Mendes afirmou que a adoção de indicadores modernos mostra que área de cobrança é também uma área de negócios. Isso, na sua opinião, é provado, por exemplo, por conceitos como o "churn involuntário evitado", que ajudarão a dar à área a devida importância na retenção de clientes e, consequentemente, de receita. "Tudo é baseado em dados", disse. E conseguir capturar em dado momento e reverter a situação financeira do cliente para trazê-lo de volta é, para ele, a forma de mostrar a importância de ter o setor valorizado nas empresas.

Cenários e alertas para o futuro

O executivo da Claro previu ainda que não sobrará dinheiro na mesa como sobrou na pandemia. A pesquisa revela, por exemplo, que seis em cada 10 pessoas que recebem o Auxílio Brasil e estão endividadas pretendem usar o benefício para pagar débitos em aberto.

"O Auxílio Brasil vai ser usado para pagar as contas de consumo, básicas e comer; a vida está mais cara, o combustível mais caro, a inflação mais alta", disse Russo. Para ele, os primeiros seis meses de 2023 serão como "uma super onda" que, se o setor não souber contingenciar no começo da estratégia, representará perda de base, PDD e outras consequências. "Ficar de olho no começo da régua", na opinião do executivo, é o que vai evitar de o setor não acabar "na areia".

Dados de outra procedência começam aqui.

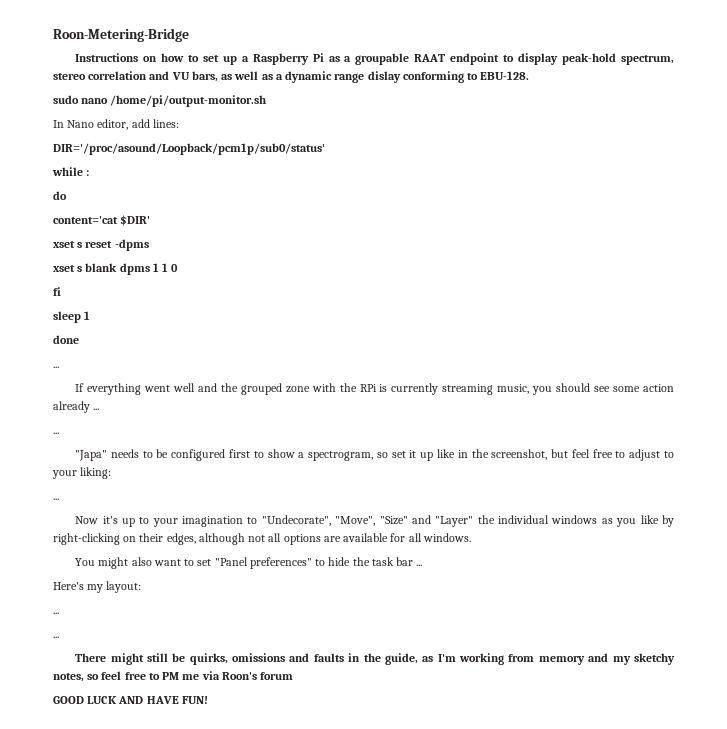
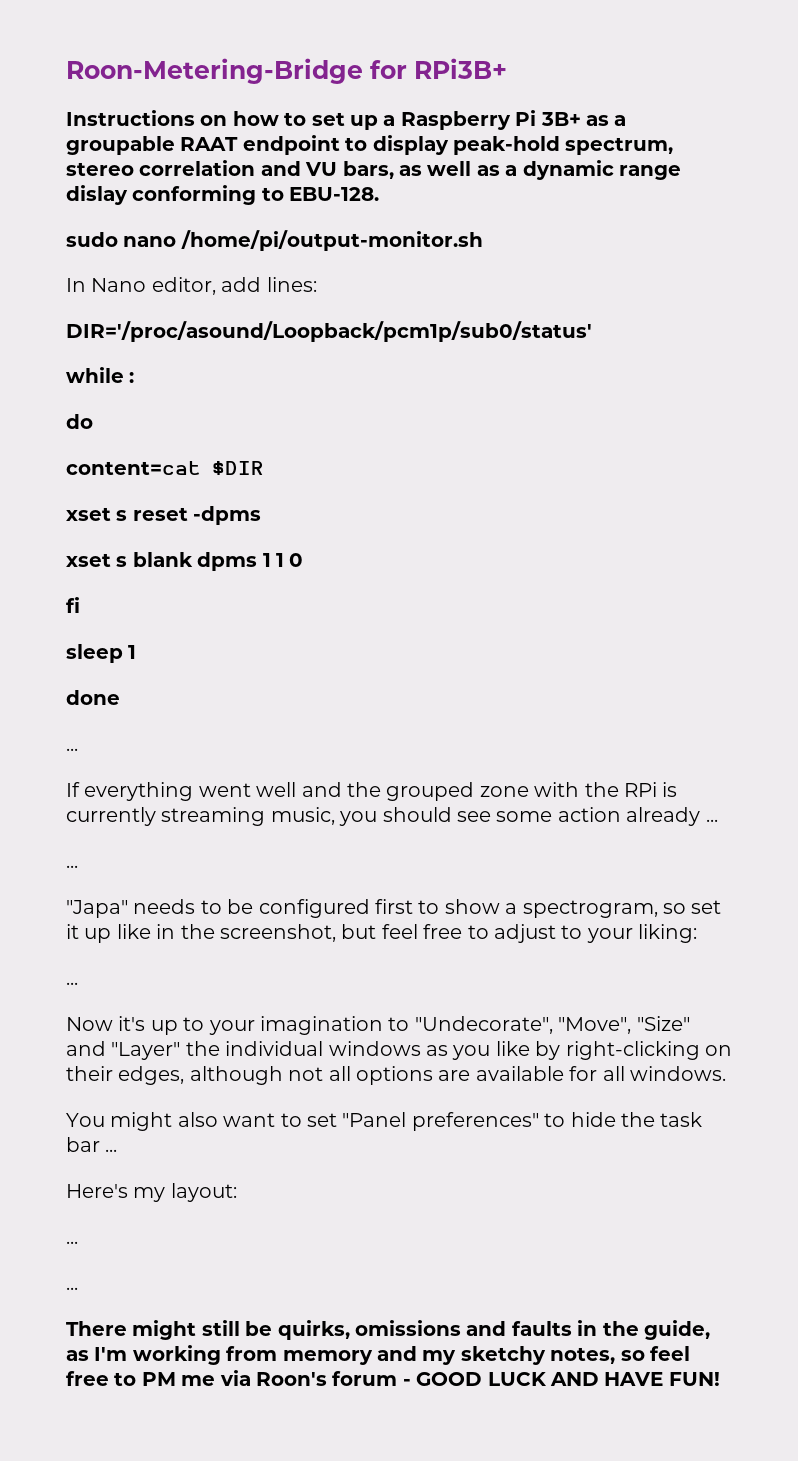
- Roon-Metering-Bridge
+ Roon-Metering-Bridge for RPi3B+
- Instructions on how to set up a Raspberry Pi as a groupable RAAT endpoint to display peak-hold spectrum, stereo correlation and VU bars, as well as a dynamic range dislay conforming to EBU-128.
+ Instructions on how to set up a Raspberry Pi 3B+ as a groupable RAAT endpoint to display peak-hold spectrum, stereo correlation and VU bars, as well as a dynamic range dislay conforming to EBU-128.
- content='cat $DIR'
+ content=cat $DIR
- There might still be quirks, omissions and faults in the guide, as I'm working from memory and my sketchy notes, so feel free to PM me via Roon's forum
- GOOD LUCK AND HAVE FUN!
+ There might still be quirks, omissions and faults in the guide, as I'm working from memory and my sketchy notes, so feel free to PM me via Roon's forum - GOOD LUCK AND HAVE FUN!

Karina, por sua vez, fez projeções para os próximos dois anos de uma cobrança desafiadora, por conta das 'bolhas' formadas tanto pelos que prorrogaram os pagamentos em razão da pandemia quanto pelos que estão inadimplindo neste momento. "Por isso, quem engajar melhor o cliente vai sentir menos impacto por manter a base forte. Há, também, muita oportunidade e versatilidade ao melhor utilizar a experiência vivida até aqui", disse.